Le financement constitue un autre pilier central de cette transformation. Un projet de fonds continental dédié à l’intelligence artificielle est actuellement en cours de structuration.
Évalué à hauteur de 60 milliards de dollars, il repose sur un modèle de financement mixte impliquant États, investisseurs privés, opérateurs télécoms, capital-risque et partenaires au développement.
« Nous sommes en train de définir la structure du fonds et d’identifier les contributeurs potentiels », précise Koné, ajoutant que « toutes les activités d’investissement liées à l’IA en Afrique devraient y être intégrées ».
Mais au-delà des mécanismes institutionnels et financiers, l’accent est mis sur la pertinence des solutions développées.
« L’Afrique a besoin de l’IA la plus utile, pas nécessairement de la plus puissante », insiste Koné.
Cette philosophie guide l’identification de cas d’usage prioritaires dans des secteurs clés tels que l’agriculture, la santé, l’éducation et le climat.
Dans cette optique, une stratégie d’expérimentation rapide a été adoptée. Elle prévoit le développement de plusieurs cas d’usage dans chacune des régions du continent, avec l’objectif de tester, affiner puis étendre les solutions les plus efficaces.
Cette logique de “piloter pour mieux scaler” repose sur une réalité partagée : malgré leur diversité, de nombreux pays africains présentent des caractéristiques structurelles similaires, facilitant la réplication des innovations.
Le secteur privé joue également un rôle croissant dans cet écosystème en construction.
En étant associé dès le départ aux initiatives, il contribue à garantir que les solutions développées répondent à la fois aux priorités publiques et aux réalités du marché.
Parallèlement, des investissements importants sont engagés dans le développement des compétences.
Des programmes de formation ciblent les jeunes talents, avec une attention particulière portée aux secteurs prioritaires.
L’agriculture, par exemple, est identifiée comme un domaine à fort potentiel, où l’IA pourrait améliorer significativement la productivité et la résilience.
Des initiatives comme les hubs de mise à l’échelle de l’IA, déjà en place dans certains pays, devraient être étendues à d’autres régions.
Enfin, la question de la souveraineté numérique s’impose comme un fil conducteur de cette transformation.
Des partenariats avec des organisations internationales, dont Wadhwani AI, visent à déployer des solutions dans plusieurs secteurs tout en garantissant que les données, les algorithmes et les infrastructures restent sous contrôle africain.
« Ces partenaires sont prêts à lancer des projets pilotes dans plusieurs pays, avec un accent sur une IA souveraine », explique Koné.
À travers ces différentes initiatives, une évolution se confirme : l’Afrique ne se contente plus d’adopter des technologies conçues ailleurs.
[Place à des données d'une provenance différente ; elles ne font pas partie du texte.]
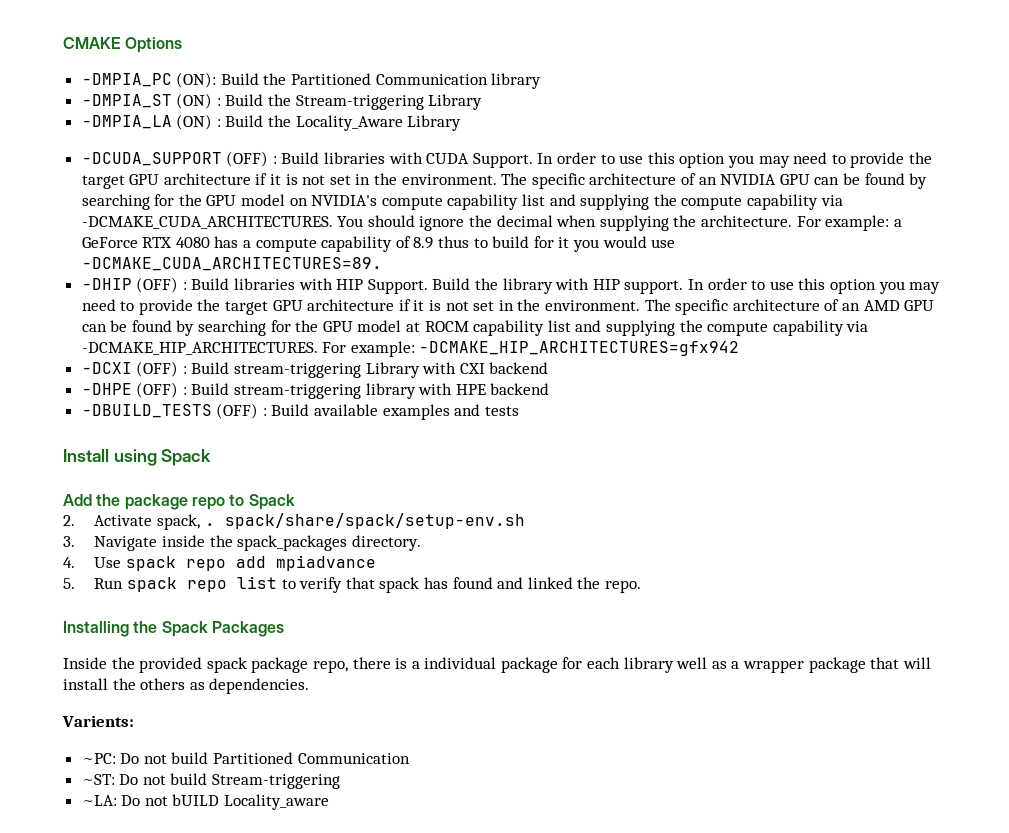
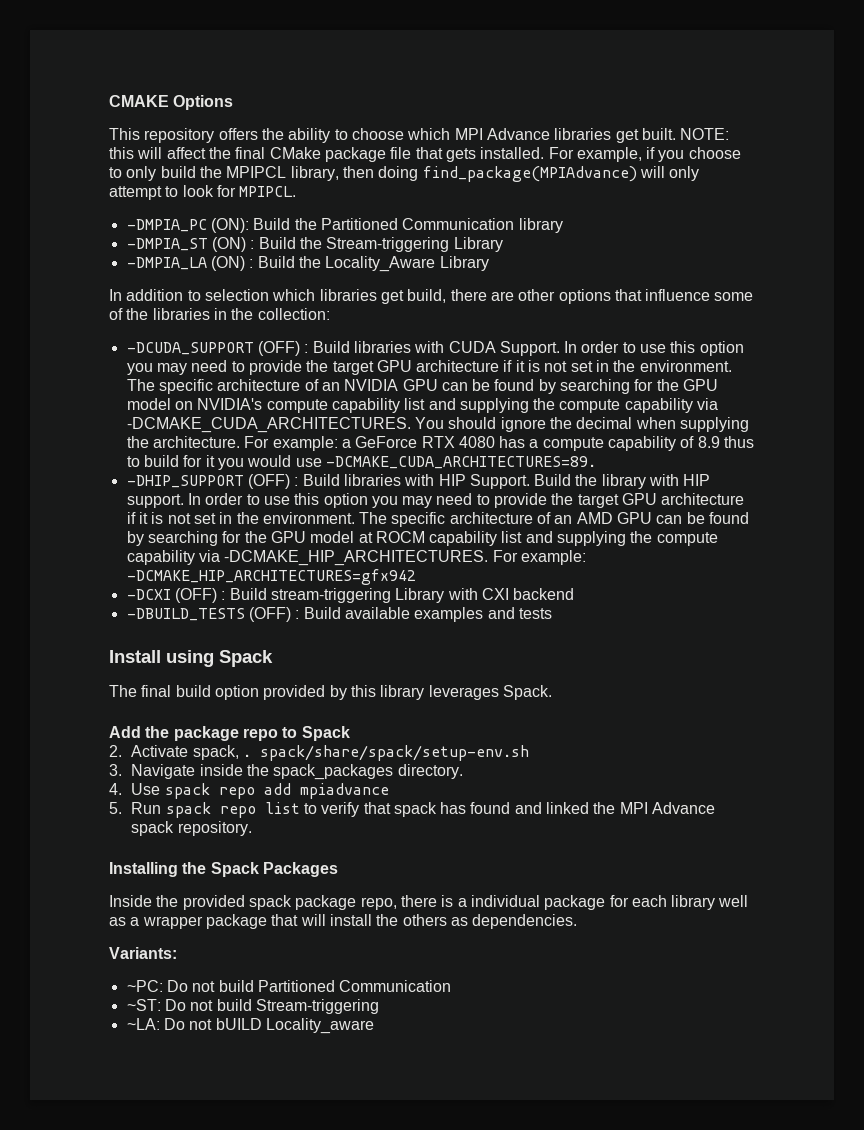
+ This repository offers the ability to choose which MPI Advance libraries get built. NOTE: this will affect the final CMake package file that gets installed. For example, if you choose to only build the MPIPCL library, then doing find_package(MPIAdvance) will only attempt to look for MPIPCL.
+ In addition to selection which libraries get build, there are other options that influence some of the libraries in the collection:
- -DHIP (OFF) : Build libraries with HIP Support.
+ -DHIP_SUPPORT (OFF) : Build libraries with HIP Support.
- -DHPE (OFF) : Build stream-triggering library with HPE backend
+ The final build option provided by this library leverages Spack.
- 5. Run spack repo list to verify that spack has found and linked the repo.
+ 5. Run spack repo list to verify that spack has found and linked the MPI Advance spack repository.
- Varients:
+ Variants:

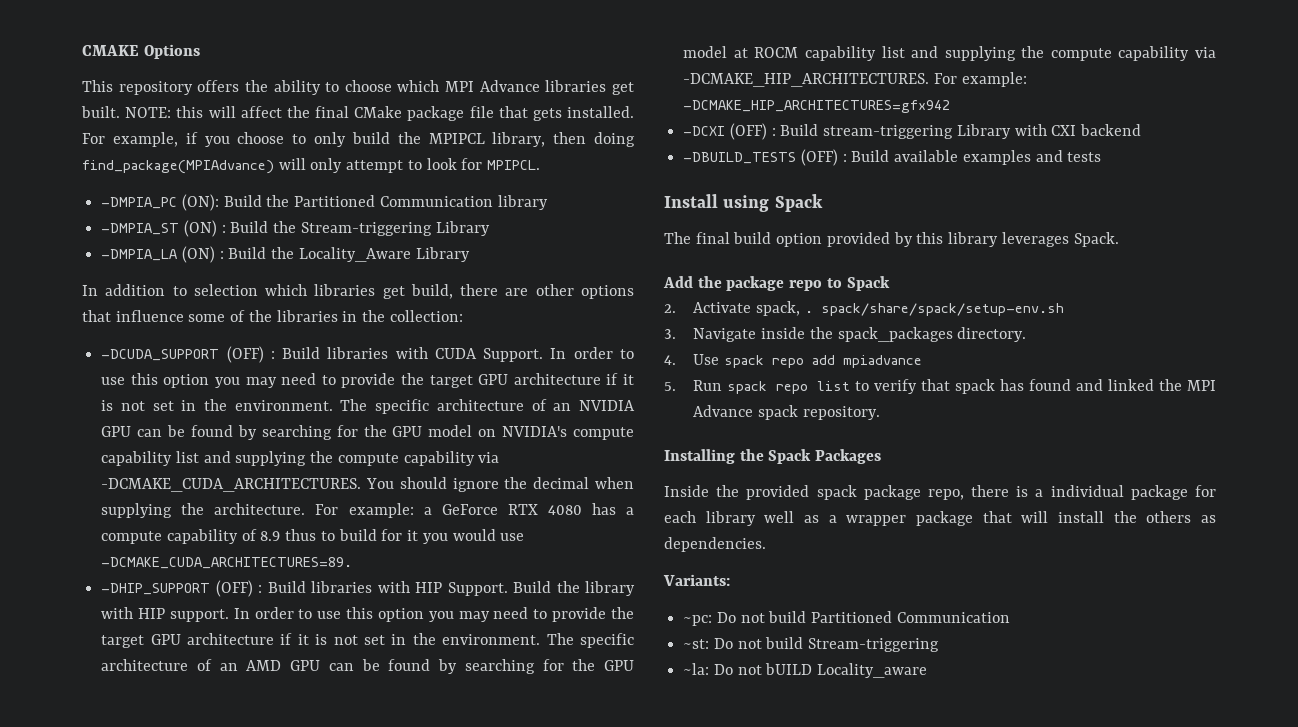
- ~PC: Do not build Partitioned Communication
+ ~pc: Do not build Partitioned Communication
- ~ST: Do not build Stream-triggering
+ ~st: Do not build Stream-triggering
- ~LA: Do not bUILD Locality_aware
+ ~la: Do not bUILD Locality_aware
Elle s’organise pour les adapter, les développer et les gouverner selon ses propres priorités.
De la Côte d’Ivoire, où l’intelligence artificielle est mobilisée pour améliorer les rendements agricoles et anticiper les risques climatiques, au Rwanda, où des agriculteurs s’appuient déjà sur des données et des outils numériques accessibles via smartphone pour mieux gérer leurs exploitations, les ambitions continentales commencent à se traduire en actions concrètes.
Ces premières applications, encore en développement, témoignent d’une dynamique plus large, portée par une volonté d’ancrer l’innovation dans les réalités locales. En reliant données, expertise et besoins de terrain, l’IA pourrait ainsi devenir un levier durable de transformation pour des secteurs essentiels.